The Low-Down

Updated Monday through Thursday, three or more paragraphs at a time. Creative criticism strongly encouraged. Please bare with the crappy format of this site as my coding skills went to Hell with Geocities.

Monday, July 26, 2010

Sixth

Now, this dreary space looks more like a huge, condemned one room school house. A hundred adult-sized desks in rows of ten. We'd collect our trays and take the next available seat until the hundred people who made up Meal Period Three were present and accounted for. I hit the ergonomic chair with a disappointing thud, although I feel like I crashed into it like lightning on the side of a mountain. At least the food's alright; all sides of the food ocatogon represented. Half pound block of protein (depending on your gastrointestinal preference), daily vegetable, daily fruit, etc. You try to eat at a good pace because, eventually, you're faced with the dessert.

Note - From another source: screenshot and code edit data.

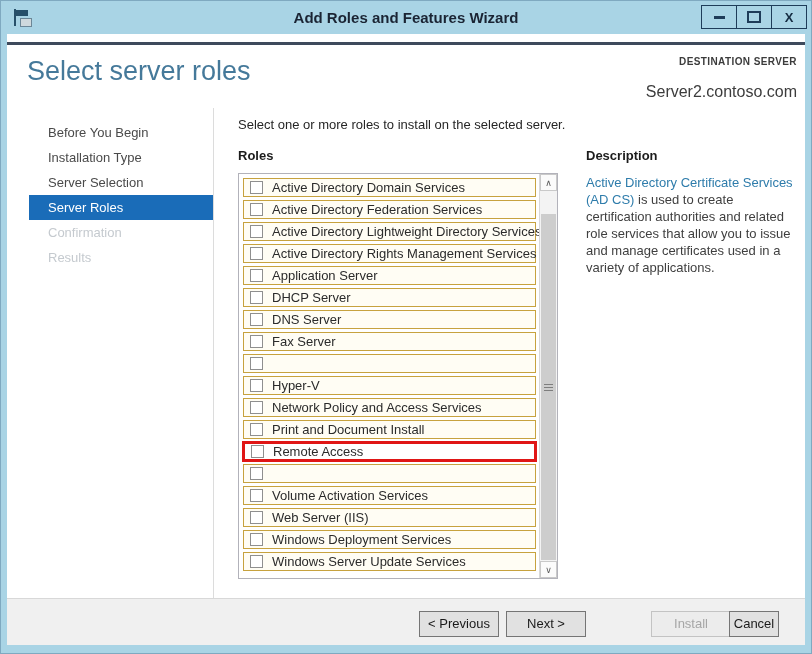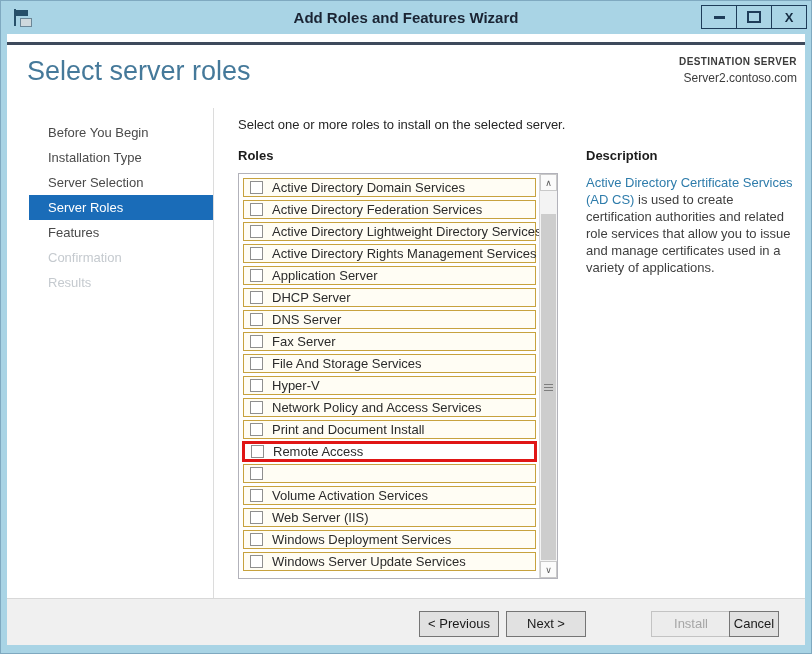--- a/index.html
+++ b/index.html
@@ -27,21 +27,21 @@
   }
   .glyph-min{width:11px;height:3px;background:#1e3c59;}
   .glyph-max{width:10px;height:8px;border:2px solid #1e3c59;}
   
   .client{position:absolute;left:6px;right:6px;top:33px;bottom:8px;background:#ffffff;}
   .client-topline{position:absolute;left:0;right:0;top:8px;height:3px;background:#3e4a5c;}
   
   .page-title{position:absolute;left:20px;top:22px;font-size:27px;font-weight:300;color:#45799a;}
   .dest{position:absolute;right:8px;top:22px;text-align:right;color:#3c3c3c;}
   .dest-label{font-size:10px;font-weight:700;letter-spacing:.4px;}
-  .dest-server{font-size:12px;margin-top:4px;}
+  .dest-server{font-size:16px;margin-top:16px;}
   
   .sidebar{position:absolute;left:22px;top:86px;width:184px;}
   .nav-item{height:25px;line-height:25px;padding-left:19px;font-size:13px;color:#4a4a4a;cursor:default;}
   .nav-item.selected{background:#1a6cb8;color:#ffffff;}
   .nav-item.disabled{color:#c5cacf;}
   .v-divider{position:absolute;left:206px;top:74px;width:1px;height:492px;background:#dcdcdc;}
   
   .instruction{position:absolute;left:231px;top:83px;font-size:13px;color:#262626;}
   .roles-heading{position:absolute;left:231px;top:114px;font-size:13px;font-weight:700;color:#1c1c1c;}
   .roles-list{
@@ -117,21 +117,20 @@
     <div class="dest">
       <div class="dest-label">DESTINATION SERVER</div>
       <div class="dest-server">Server2.contoso.com</div>
     </div>
 
     <div class="sidebar">
       <div class="nav-item">Before You Begin</div>
       <div class="nav-item">Installation Type</div>
       <div class="nav-item">Server Selection</div>
       <div class="nav-item selected">Server Roles</div>
-      <div class="nav-item">Features</div>
       <div class="nav-item disabled">Confirmation</div>
       <div class="nav-item disabled">Results</div>
     </div>
     <div class="v-divider"></div>
 
     <div class="instruction">Select one or more roles to install on the selected server.</div>
     <div class="roles-heading">Roles</div>
 
     <div class="roles-list">
       <div class="rows">
@@ -162,21 +161,20 @@
         <div class="role-row">
             <span class="checkbox"></span>
             <span class="role-label">DNS Server</span>
           </div>
         <div class="role-row">
             <span class="checkbox"></span>
             <span class="role-label">Fax Server</span>
           </div>
         <div class="role-row">
             <span class="checkbox"></span>
-            <span class="role-label">File And Storage Services</span>
           </div>
         <div class="role-row">
             <span class="checkbox"></span>
             <span class="role-label">Hyper-V</span>
           </div>
         <div class="role-row">
             <span class="checkbox"></span>
             <span class="role-label">Network Policy and Access Services</span>
           </div>
         <div class="role-row">

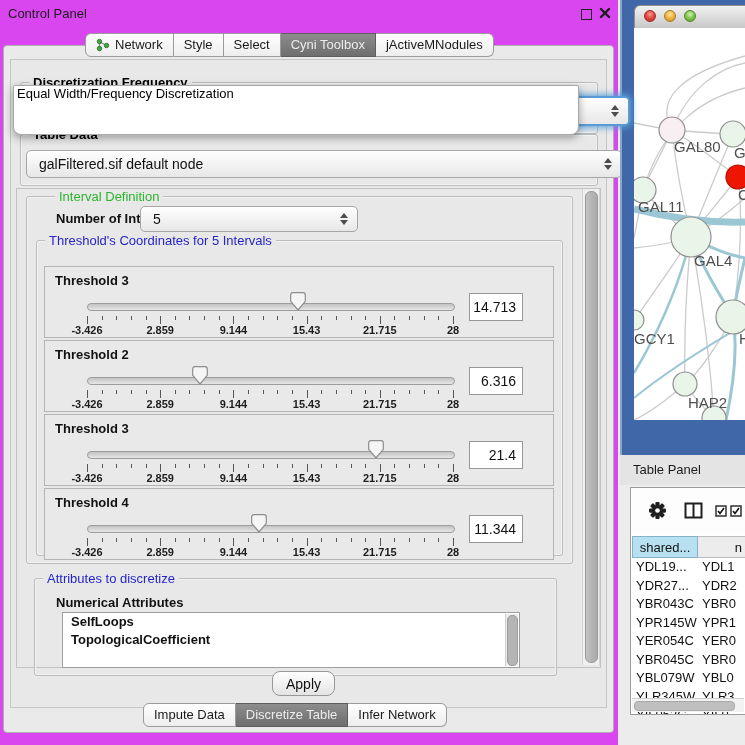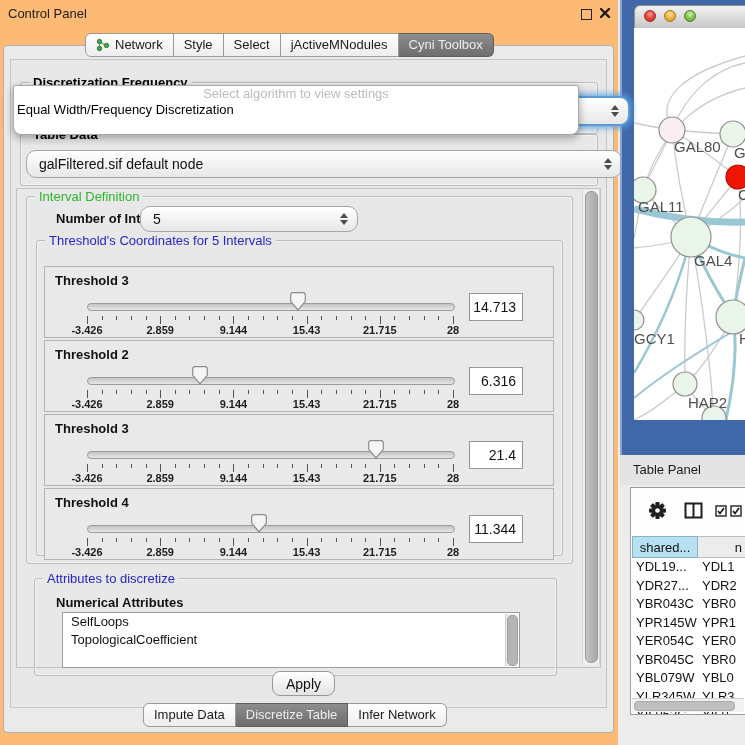--- a/index.html
+++ b/index.html
@@ -1,21 +1,21 @@
 <!DOCTYPE html>
 <html><head>
 <meta charset="utf-8">
 <style>
   html,body{margin:0;padding:0;}
   body{width:745px;height:745px;overflow:hidden;background:#ececec;
        font-family:"Liberation Sans",sans-serif;font-size:13px;color:#111;position:relative;}
   .abs{position:absolute;}
 
   
-  #cp{left:0;top:0;width:618px;height:745px;background:#fdba74;}
+  #cp{left:0;top:0;width:618px;height:745px;background:#d946ef;}
   #cp-title{left:8px;top:6px;font-size:13px;color:#1c1c1c;}
   #cp-float{left:581px;top:9px;width:9px;height:9px;border:1.5px solid #222;background:transparent;}
   #cp-close{left:599px;top:7px;width:12px;height:12px;}
   #cp-outer{left:3px;top:45px;width:609px;height:686px;border:1px solid #b0b0b0;border-radius:4px;background:#eaeaea;}
   #cp-inner{left:10px;top:59px;width:595px;height:647px;border:1px solid #c6c6c6;background:#e8e8e8;}
 
   
   .segbar{display:flex;height:24px;z-index:6;}
   #top-tabs{left:85px;top:33px;}
   #bottom-tabs{left:143px;top:703px;}
@@ -23,25 +23,25 @@
        padding:0 10px;height:22px;line-height:22px;font-size:13px;color:#1a1a1a;
        display:flex;align-items:center;gap:5px;white-space:nowrap;}
   .seg:first-child{border-left:1px solid #9b9b9b;border-radius:6px 0 0 6px;}
   .seg:last-child{border-radius:0 6px 6px 0;}
   .seg.sel{background:linear-gradient(#8d8d8d,#6e6e6e);color:#ececec;border-color:#5e5e5e;}
 
   
   .groupbox{border:1px solid #bcbcbc;border-radius:3px;box-shadow:inset 0 0 0 1px #f3f3f3;}
   .gtitle{position:absolute;top:-8px;left:8px;background:#e8e8e8;padding:0 4px;font-size:13px;white-space:nowrap;}
   .gtitle.black{font-weight:bold;color:#000;}
-  .gtitle.green{color:#2cb52c;}
+  .gtitle.green{color:#2cb52c;margin-left:20px;}
   .gtitle.blue{color:#2525c8;}
 
   
-  .combo{background:linear-gradient(#ffffff,#e7e7e7);border:1px solid #a6a6a6;border-radius:10px;
+  .combo{background:linear-gradient(#ffffff,#e7e7e7);border:1px solid #a6a6a6;border-radius:5px;
          font-size:14px;color:#111;display:flex;align-items:center;padding:0 22px 0 12px;}
   .arrows{position:absolute;right:9px;top:50%;transform:translateY(-50%);display:flex;flex-direction:column;gap:2px;}
   .tri-up{width:0;height:0;border-left:4px solid transparent;border-right:4px solid transparent;border-bottom:5px solid #4d4d4d;}
   .tri-down{width:0;height:0;border-left:4px solid transparent;border-right:4px solid transparent;border-top:5px solid #4d4d4d;}
   #algo-combo{left:26px;top:96px;width:566px;height:26px;z-index:5;
               box-shadow:0 0 6px 2px rgba(90,160,220,.9);border:2px solid #5a9bd5;}
   #td-combo{left:26px;top:150px;width:560px;height:26px;}
   #noi-combo{left:140px;top:206px;width:182px;height:24px;}
 
   
@@ -69,21 +69,21 @@
   .tick{position:absolute;width:1px;height:4px;background:#555;top:49px;}
   .tick.major{height:8px;}
   .sl-lab{position:absolute;top:57px;transform:translateX(-50%);font-size:11px;font-weight:bold;color:#1d1d1d;}
   .thr-val{position:absolute;left:424px;top:26px;width:54px;height:28px;background:#fff;border:1px solid #979797;
            font-size:14px;display:flex;align-items:center;justify-content:flex-end;padding:0 6px;box-sizing:border-box;}
 
   
   #attr-group{left:34px;top:578px;width:521px;height:96px;}
   #attr-head{left:56px;top:595px;font-weight:bold;font-size:13px;}
   #attr-list{left:62px;top:612px;width:456px;height:54px;background:#fff;border:1px solid #9e9e9e;overflow:hidden;}
-  .attr-item{height:18px;line-height:18px;padding-left:8px;font-size:13px;color:#111;}
+  .attr-item{height:18px;line-height:18px;padding-left:8px;font-size:13px;color:#111;font-weight:bold;}
   #attr-scroll{position:absolute;right:1px;top:1px;width:12px;height:52px;background:#ededed;border-left:1px solid #d0d0d0;}
   #attr-thumb{position:absolute;left:1px;top:1px;width:9px;height:49px;background:#b5b5b5;border-radius:5px;border:1px solid #9c9c9c;}
 
   #apply-btn{left:272px;top:671px;width:61px;height:23px;border:1px solid #989898;border-radius:8px;
              background:linear-gradient(#ffffff,#e4e4e4);font-size:14px;display:flex;align-items:center;justify-content:center;}
 
   
   #netwin{left:620px;top:0;width:125px;height:455px;background:#4068a9;border-left:2px solid #8aa4cd;box-sizing:border-box;}
   #net-titlebar{left:634px;top:5px;width:111px;height:22px;border:1px solid #8e8e8e;border-right:none;
                 border-radius:6px 0 0 0;background:linear-gradient(#f2f2f2,#c7c7c7);}
@@ -128,40 +128,39 @@
           <circle cx="10.5" cy="7.5" r="2.2" fill="#4aa54a" stroke="#2e7d2e"></circle>
         </svg>
         <span>Network</span>
       </div>
       <div class="seg">
         <span>Style</span>
       </div>
       <div class="seg">
         <span>Select</span>
       </div>
+      <div class="seg sel">
+        <span>Cyni Toolbox</span>
+      </div>
       <div class="seg">
         <span>jActiveMNodules</span>
-      </div>
-      <div class="seg sel">
-        <span>Cyni Toolbox</span>
       </div>
     </div>
 
   <div class="abs groupbox" style="left:20px;top:82px;width:576px;height:50px;">
     <span class="gtitle black">Discretization Frequency</span>
   </div>
   <div id="algo-combo" class="abs combo">
     <span class="arrows">
         <span class="tri-up"></span>
         <span class="tri-down"></span>
       </span>
   </div>
 
   <div id="popup" class="abs">
-    <div class="prompt">Select algorithm to view settings</div>
     <div>
         <div class="popup-opt">Equal Width/Frequency Discretization</div>
       </div>
   </div>
 
   <div class="abs groupbox" style="left:20px;top:134px;width:576px;height:50px;">
     <span class="gtitle black">Table Data</span>
   </div>
   <div id="td-combo" class="abs combo">
     <span>galFiltered.sif default node</span>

The Brownie. With a smell that could make you want to just put your face into it to sloppily masticate like a starving animal and the texture and taste of a brick dipped in shit. With a menu that is more than tolerable most of the time, the brownie is the our keepers reminding us that nothing gold can stay. That our next transgression against their unnatural order will lead to more than just a misleading dessert.

She takes her seat on my left. I look over, our eyes meet, and we share a smile. A short conversation takes place in the body language the people here have developed in the enforced absense of our voices. She thinks that the guard for her work area hasn't been taking his vitamins. He had been ogling her again, she says, but the pencilneck wouldn't have the nerve topside and certainly doesn't have it here. My face signals a surpressed laugh and her's follows suit. I let a few HA's slip into my fist and dig into my slab of beef. Swan Lake is playing on the big screen at the front of the room and her face replaces the face of every twenty-foot tall dancer as all nine girls rise together en pointe. I bet she was a dancer in a past life.